(Stored items)
-----
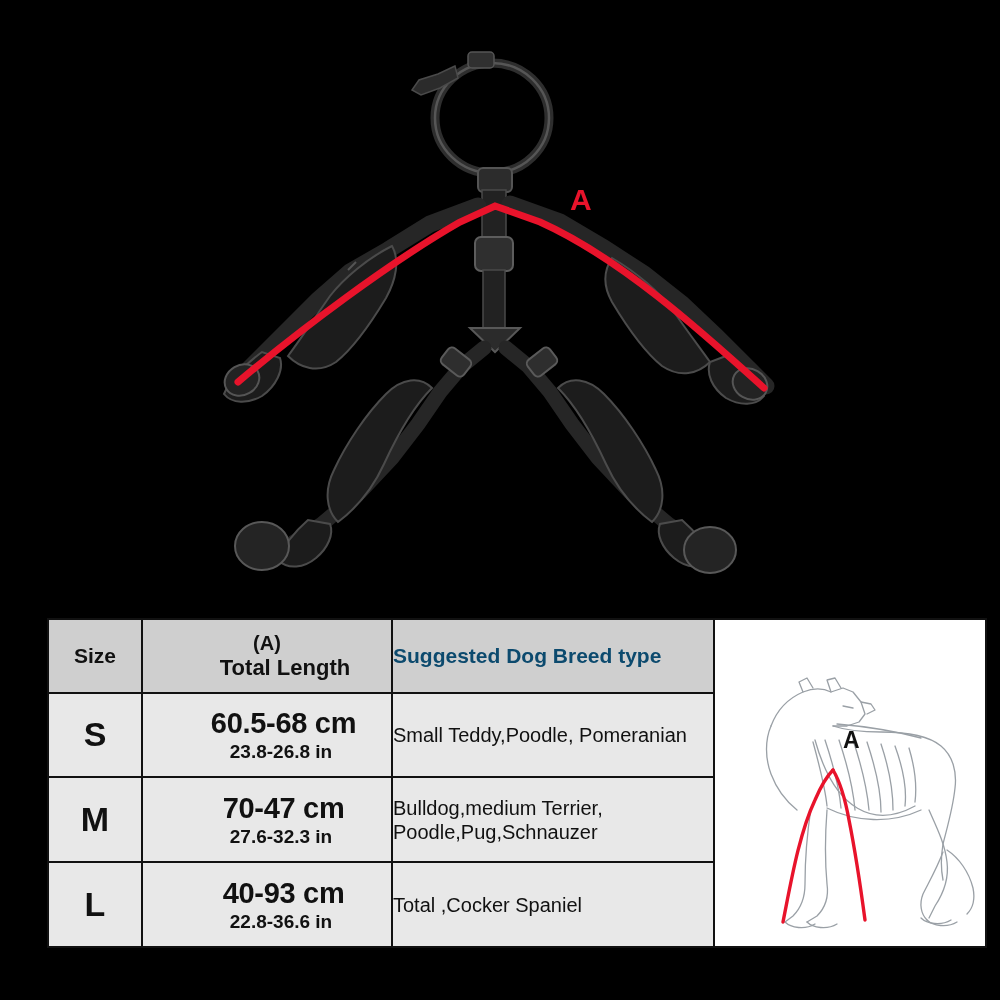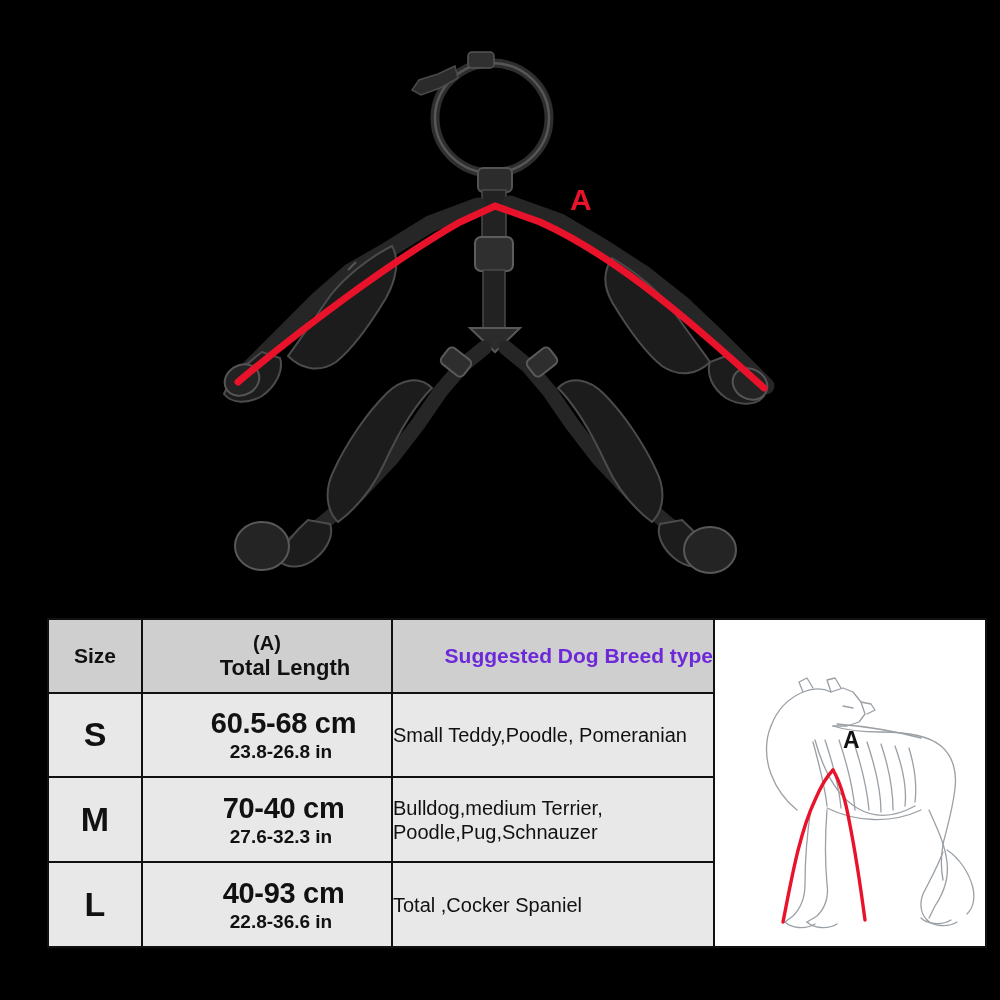--- a/index.html
+++ b/index.html
@@ -49,24 +49,24 @@
     background: #cfcfcf;
     text-align: center;
     font-size: 21px;
     font-weight: bold;
     color: #111;
     line-height: 1.15;
     padding: 6px 4px;
   }
   .hdr-breed {
     background: #cfcfcf;
-    text-align: right;
+    text-align: left;
     font-size: 21px;
     font-weight: bold;
-    color: #6d28d9;
+    color: #0c4a6e;
     padding: 6px 10px;
   }
   .hdr-a {
     display: block;
     font-size: 20px;
     font-weight: bold;
   }
   .hdr-len2 {
     display: block;
     font-size: 22px;
@@ -247,21 +247,21 @@
       <td class="cell-len">
         <span class="len-cm">60.5-68 cm</span>
         <span class="len-in">23.8-26.8 in</span>
       </td>
       <td class="cell-breed">Small Teddy,Poodle, Pomeranian</td>
     </tr>
 
     <tr>
       <td class="cell-size">M</td>
       <td class="cell-len">
-        <span class="len-cm">70-40 cm</span>
+        <span class="len-cm">70-47 cm</span>
         <span class="len-in">27.6-32.3 in</span>
       </td>
       <td class="cell-breed">Bulldog,medium Terrier, Poodle,Pug,Schnauzer</td>
     </tr>
 
     <tr>
       <td class="cell-size">L</td>
       <td class="cell-len">
         <span class="len-cm">40-93 cm</span>
         <span class="len-in">22.8-36.6 in</span>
-----
Quote the preceding records in their entirety, excluding every picture.

--- a/index.html
+++ b/index.html
@@ -49,24 +49,24 @@
     background: #cfcfcf;
     text-align: center;
     font-size: 21px;
     font-weight: bold;
     color: #111;
     line-height: 1.15;
     padding: 6px 4px;
   }
   .hdr-breed {
     background: #cfcfcf;
-    text-align: right;
+    text-align: left;
     font-size: 21px;
     font-weight: bold;
-    color: #6d28d9;
+    color: #0c4a6e;
     padding: 6px 10px;
   }
   .hdr-a {
     display: block;
     font-size: 20px;
     font-weight: bold;
   }
   .hdr-len2 {
     display: block;
     font-size: 22px;
@@ -247,21 +247,21 @@
       <td class="cell-len">
         <span class="len-cm">60.5-68 cm</span>
         <span class="len-in">23.8-26.8 in</span>
       </td>
       <td class="cell-breed">Small Teddy,Poodle, Pomeranian</td>
     </tr>
 
     <tr>
       <td class="cell-size">M</td>
       <td class="cell-len">
-        <span class="len-cm">70-40 cm</span>
+        <span class="len-cm">70-47 cm</span>
         <span class="len-in">27.6-32.3 in</span>
       </td>
       <td class="cell-breed">Bulldog,medium Terrier, Poodle,Pug,Schnauzer</td>
     </tr>
 
     <tr>
       <td class="cell-size">L</td>
       <td class="cell-len">
         <span class="len-cm">40-93 cm</span>
         <span class="len-in">22.8-36.6 in</span>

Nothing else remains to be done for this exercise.